* _Data shown_
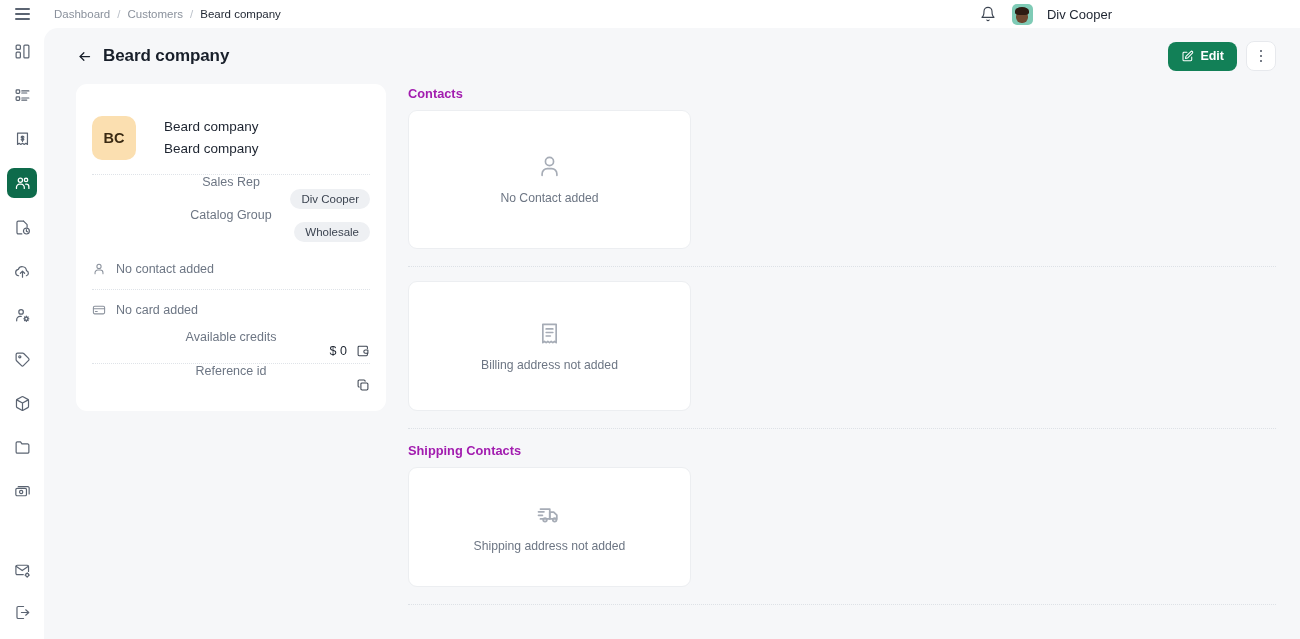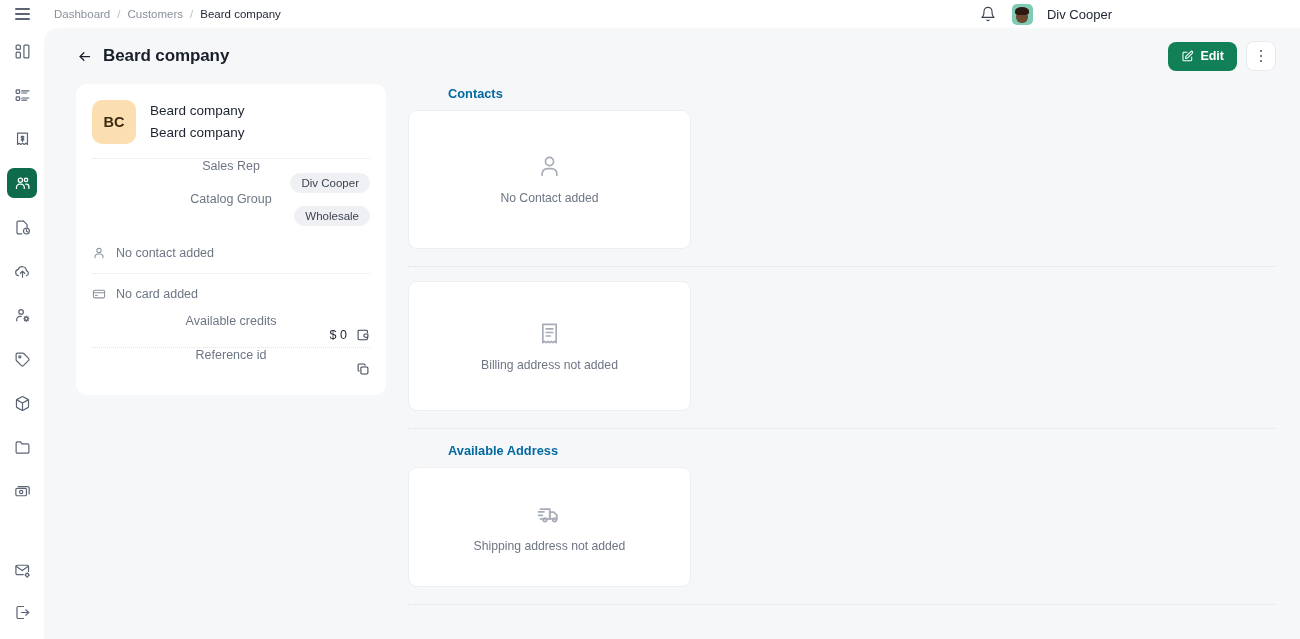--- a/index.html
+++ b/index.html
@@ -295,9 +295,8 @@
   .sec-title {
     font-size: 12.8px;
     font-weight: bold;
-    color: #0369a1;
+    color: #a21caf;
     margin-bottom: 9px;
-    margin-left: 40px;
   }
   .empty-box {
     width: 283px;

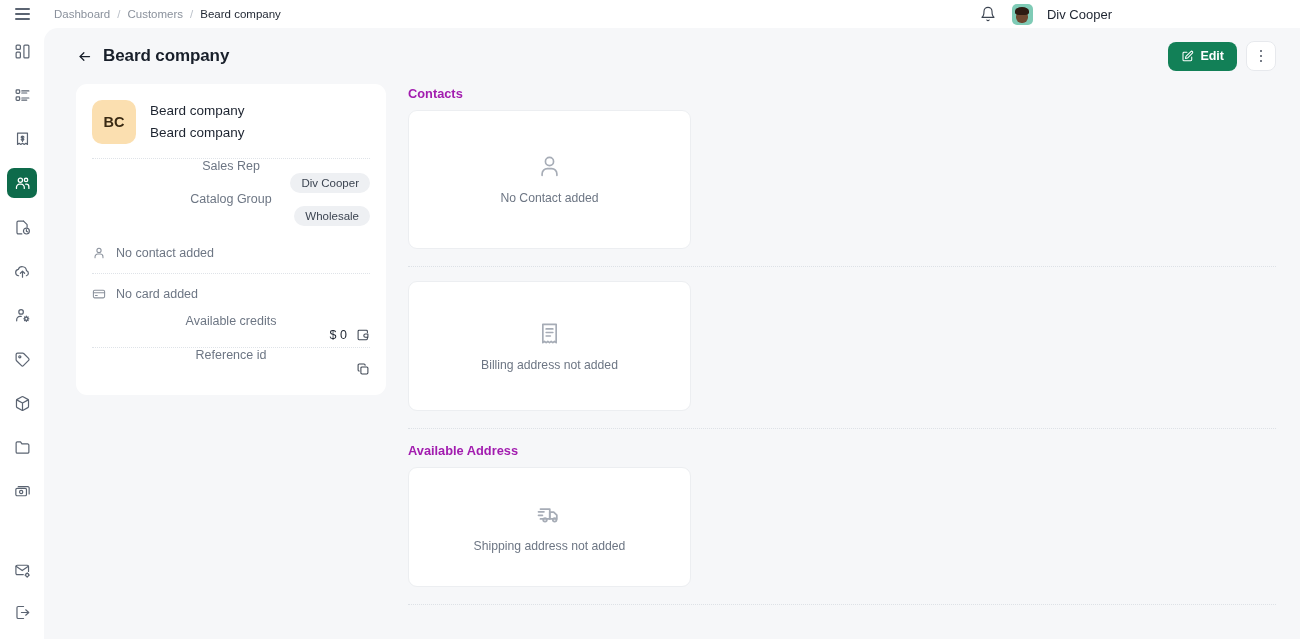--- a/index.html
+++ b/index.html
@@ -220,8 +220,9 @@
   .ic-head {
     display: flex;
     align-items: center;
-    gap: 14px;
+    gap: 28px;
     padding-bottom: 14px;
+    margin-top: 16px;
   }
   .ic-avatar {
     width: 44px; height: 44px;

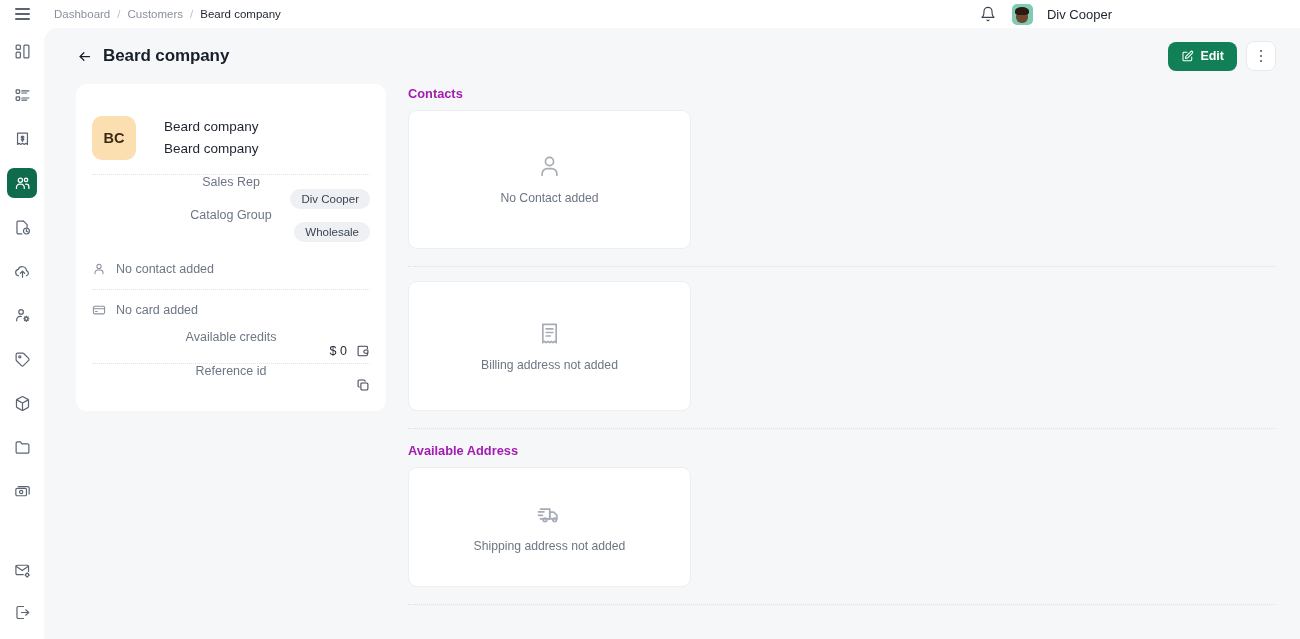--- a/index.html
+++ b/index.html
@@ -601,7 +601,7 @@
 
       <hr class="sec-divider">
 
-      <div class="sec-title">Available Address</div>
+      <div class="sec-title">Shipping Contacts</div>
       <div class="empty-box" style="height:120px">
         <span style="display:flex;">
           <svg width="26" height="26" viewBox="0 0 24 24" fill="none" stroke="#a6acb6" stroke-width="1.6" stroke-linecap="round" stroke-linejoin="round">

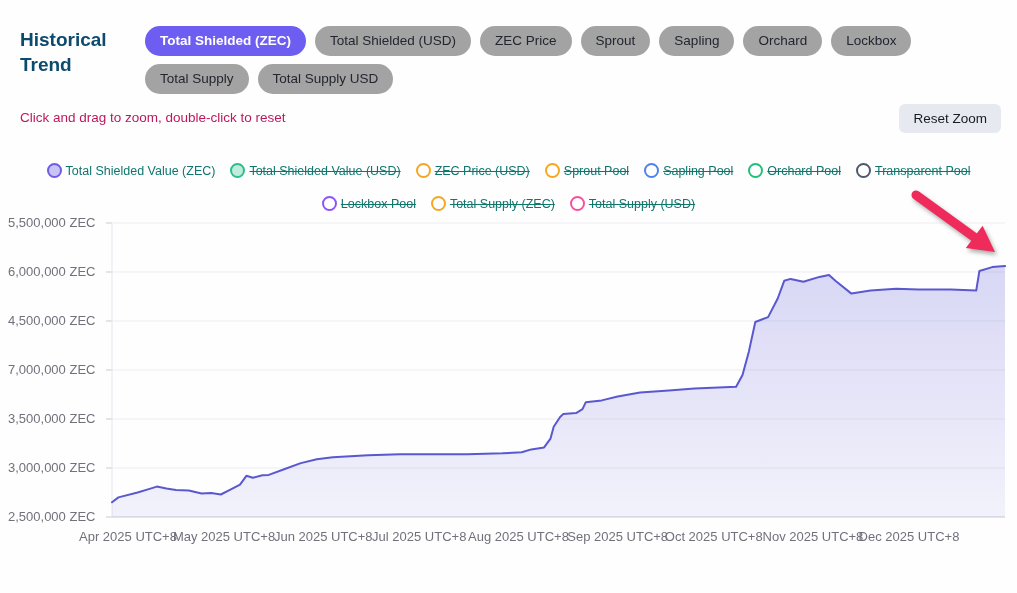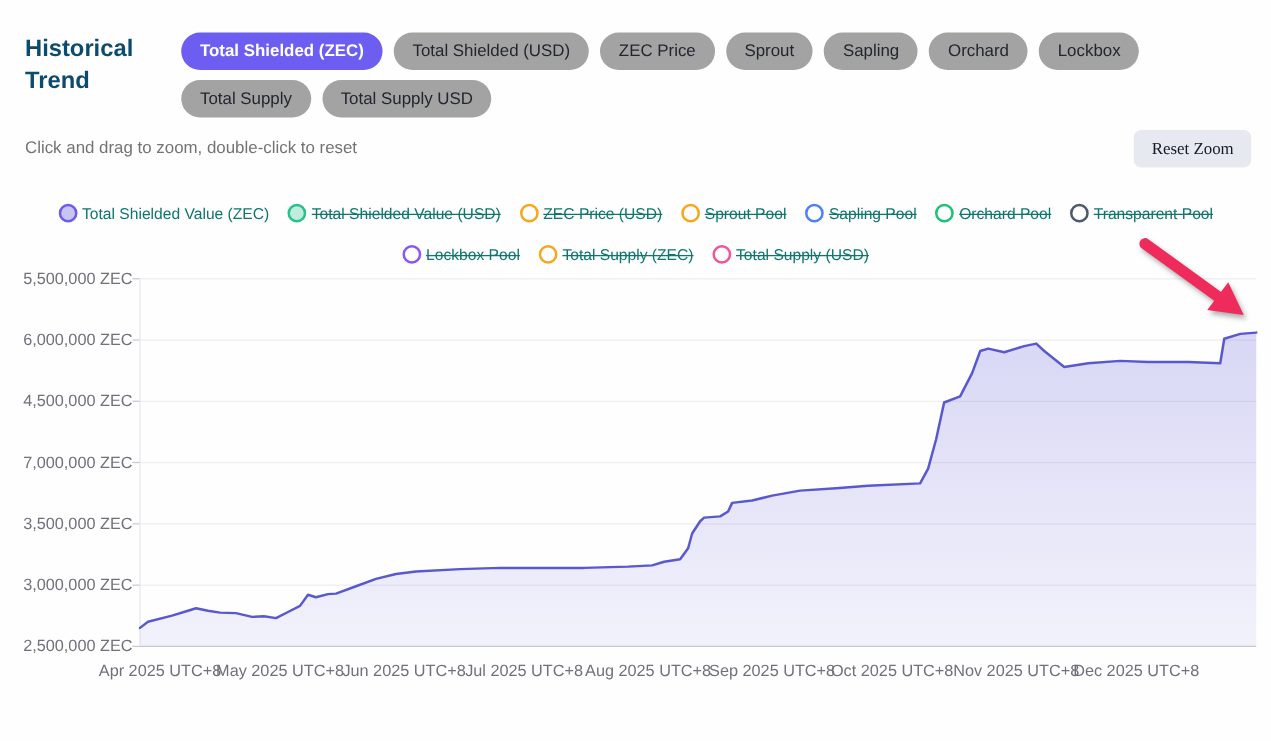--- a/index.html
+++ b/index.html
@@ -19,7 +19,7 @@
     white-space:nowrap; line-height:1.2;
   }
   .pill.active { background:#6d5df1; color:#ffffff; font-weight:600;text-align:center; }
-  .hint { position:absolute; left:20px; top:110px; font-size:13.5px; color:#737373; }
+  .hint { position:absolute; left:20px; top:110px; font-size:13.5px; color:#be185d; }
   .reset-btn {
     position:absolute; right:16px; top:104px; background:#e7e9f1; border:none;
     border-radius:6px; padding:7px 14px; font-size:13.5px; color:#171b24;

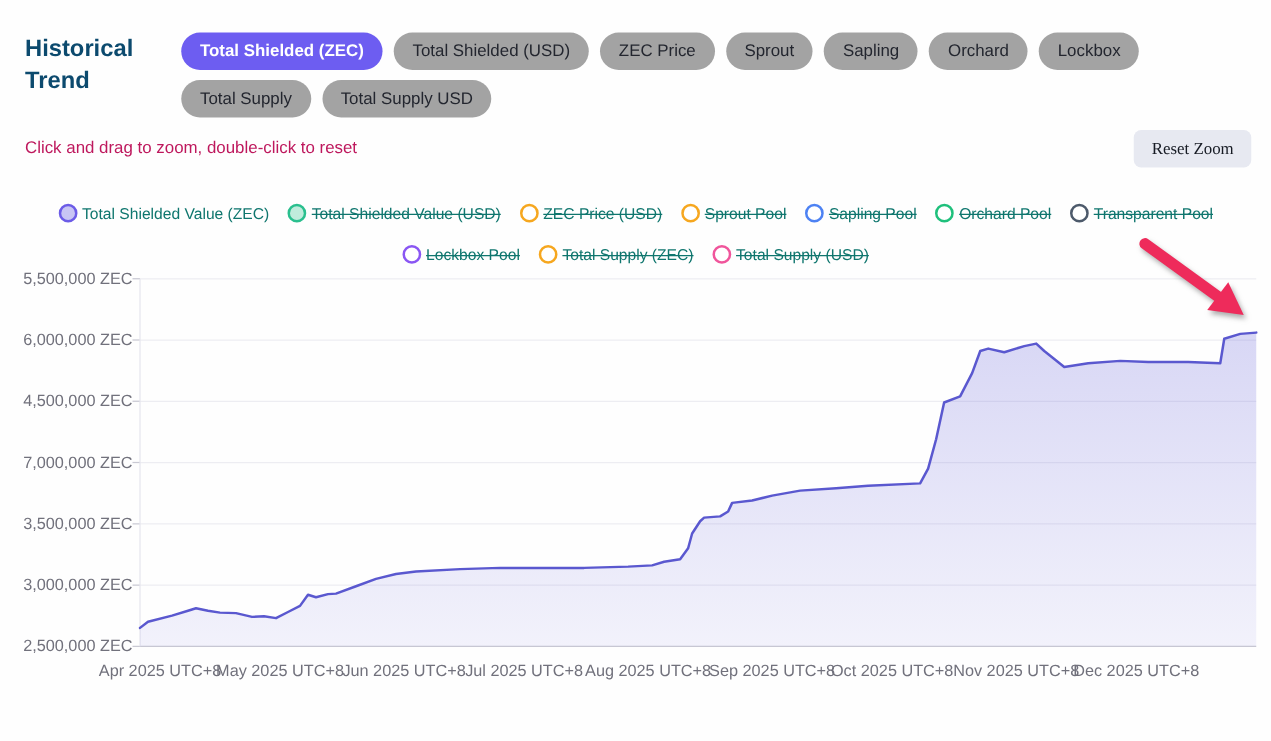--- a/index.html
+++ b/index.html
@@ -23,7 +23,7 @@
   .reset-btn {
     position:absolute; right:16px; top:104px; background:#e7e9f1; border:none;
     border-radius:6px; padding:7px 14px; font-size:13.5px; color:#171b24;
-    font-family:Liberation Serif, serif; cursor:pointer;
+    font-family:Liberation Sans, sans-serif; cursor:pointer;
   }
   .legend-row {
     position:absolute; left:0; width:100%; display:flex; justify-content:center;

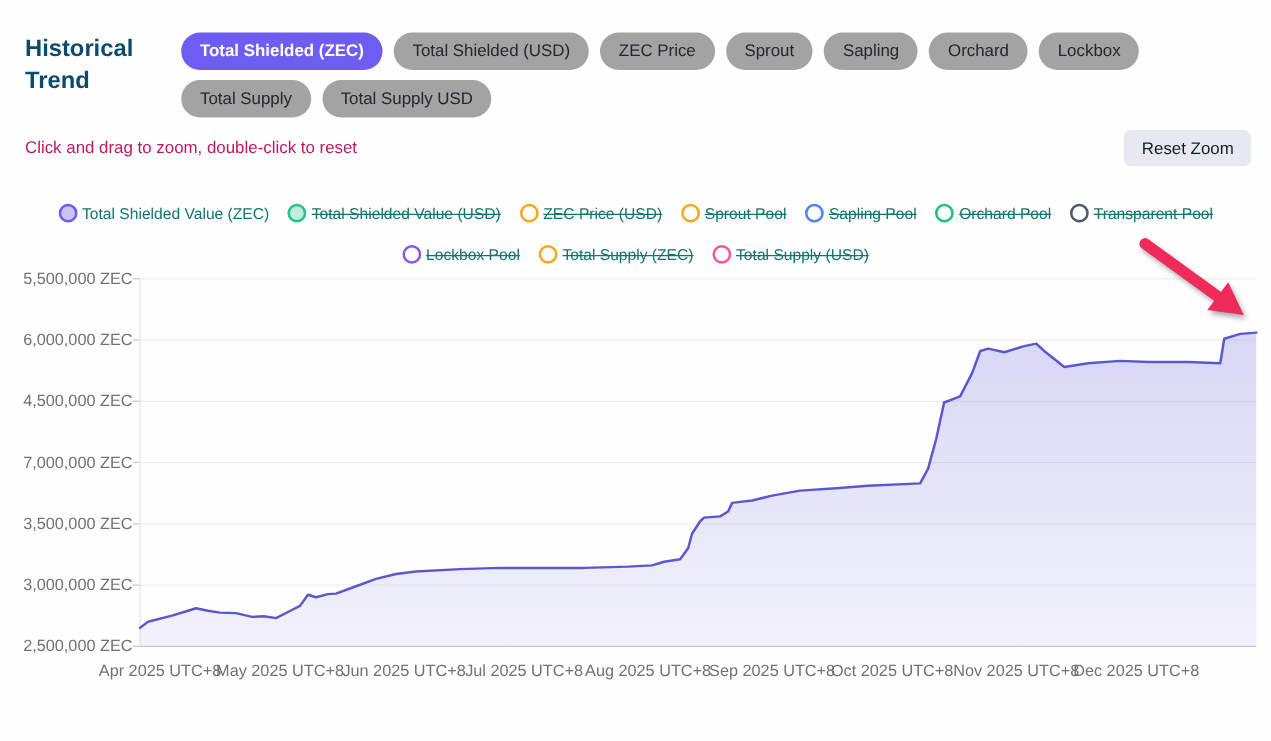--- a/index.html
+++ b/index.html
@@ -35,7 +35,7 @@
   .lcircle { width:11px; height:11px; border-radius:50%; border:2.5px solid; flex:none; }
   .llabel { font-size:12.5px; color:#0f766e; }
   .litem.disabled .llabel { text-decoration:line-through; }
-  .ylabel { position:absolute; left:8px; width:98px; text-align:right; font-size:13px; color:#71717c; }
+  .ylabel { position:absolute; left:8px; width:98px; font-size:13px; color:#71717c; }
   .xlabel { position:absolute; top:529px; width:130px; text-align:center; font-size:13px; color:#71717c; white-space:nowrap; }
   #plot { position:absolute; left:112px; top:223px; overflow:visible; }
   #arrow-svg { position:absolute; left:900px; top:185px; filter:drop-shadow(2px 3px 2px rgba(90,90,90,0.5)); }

* _The problem_
The result should be a word-for-word restatement of all the data, without images.

* _Your response_
--- a/index.html
+++ b/index.html
@@ -295,9 +295,8 @@
   .sec-title {
     font-size: 12.8px;
     font-weight: bold;
-    color: #0369a1;
+    color: #a21caf;
     margin-bottom: 9px;
-    margin-left: 40px;
   }
   .empty-box {
     width: 283px;

--- a/index.html
+++ b/index.html
@@ -220,8 +220,9 @@
   .ic-head {
     display: flex;
     align-items: center;
-    gap: 14px;
+    gap: 28px;
     padding-bottom: 14px;
+    margin-top: 16px;
   }
   .ic-avatar {
     width: 44px; height: 44px;

--- a/index.html
+++ b/index.html
@@ -601,7 +601,7 @@
 
       <hr class="sec-divider">
 
-      <div class="sec-title">Available Address</div>
+      <div class="sec-title">Shipping Contacts</div>
       <div class="empty-box" style="height:120px">
         <span style="display:flex;">
           <svg width="26" height="26" viewBox="0 0 24 24" fill="none" stroke="#a6acb6" stroke-width="1.6" stroke-linecap="round" stroke-linejoin="round">

--- a/index.html
+++ b/index.html
@@ -19,7 +19,7 @@
     white-space:nowrap; line-height:1.2;
   }
   .pill.active { background:#6d5df1; color:#ffffff; font-weight:600;text-align:center; }
-  .hint { position:absolute; left:20px; top:110px; font-size:13.5px; color:#737373; }
+  .hint { position:absolute; left:20px; top:110px; font-size:13.5px; color:#be185d; }
   .reset-btn {
     position:absolute; right:16px; top:104px; background:#e7e9f1; border:none;
     border-radius:6px; padding:7px 14px; font-size:13.5px; color:#171b24;

--- a/index.html
+++ b/index.html
@@ -23,7 +23,7 @@
   .reset-btn {
     position:absolute; right:16px; top:104px; background:#e7e9f1; border:none;
     border-radius:6px; padding:7px 14px; font-size:13.5px; color:#171b24;
-    font-family:Liberation Serif, serif; cursor:pointer;
+    font-family:Liberation Sans, sans-serif; cursor:pointer;
   }
   .legend-row {
     position:absolute; left:0; width:100%; display:flex; justify-content:center;

--- a/index.html
+++ b/index.html
@@ -35,7 +35,7 @@
   .lcircle { width:11px; height:11px; border-radius:50%; border:2.5px solid; flex:none; }
   .llabel { font-size:12.5px; color:#0f766e; }
   .litem.disabled .llabel { text-decoration:line-through; }
-  .ylabel { position:absolute; left:8px; width:98px; text-align:right; font-size:13px; color:#71717c; }
+  .ylabel { position:absolute; left:8px; width:98px; font-size:13px; color:#71717c; }
   .xlabel { position:absolute; top:529px; width:130px; text-align:center; font-size:13px; color:#71717c; white-space:nowrap; }
   #plot { position:absolute; left:112px; top:223px; overflow:visible; }
   #arrow-svg { position:absolute; left:900px; top:185px; filter:drop-shadow(2px 3px 2px rgba(90,90,90,0.5)); }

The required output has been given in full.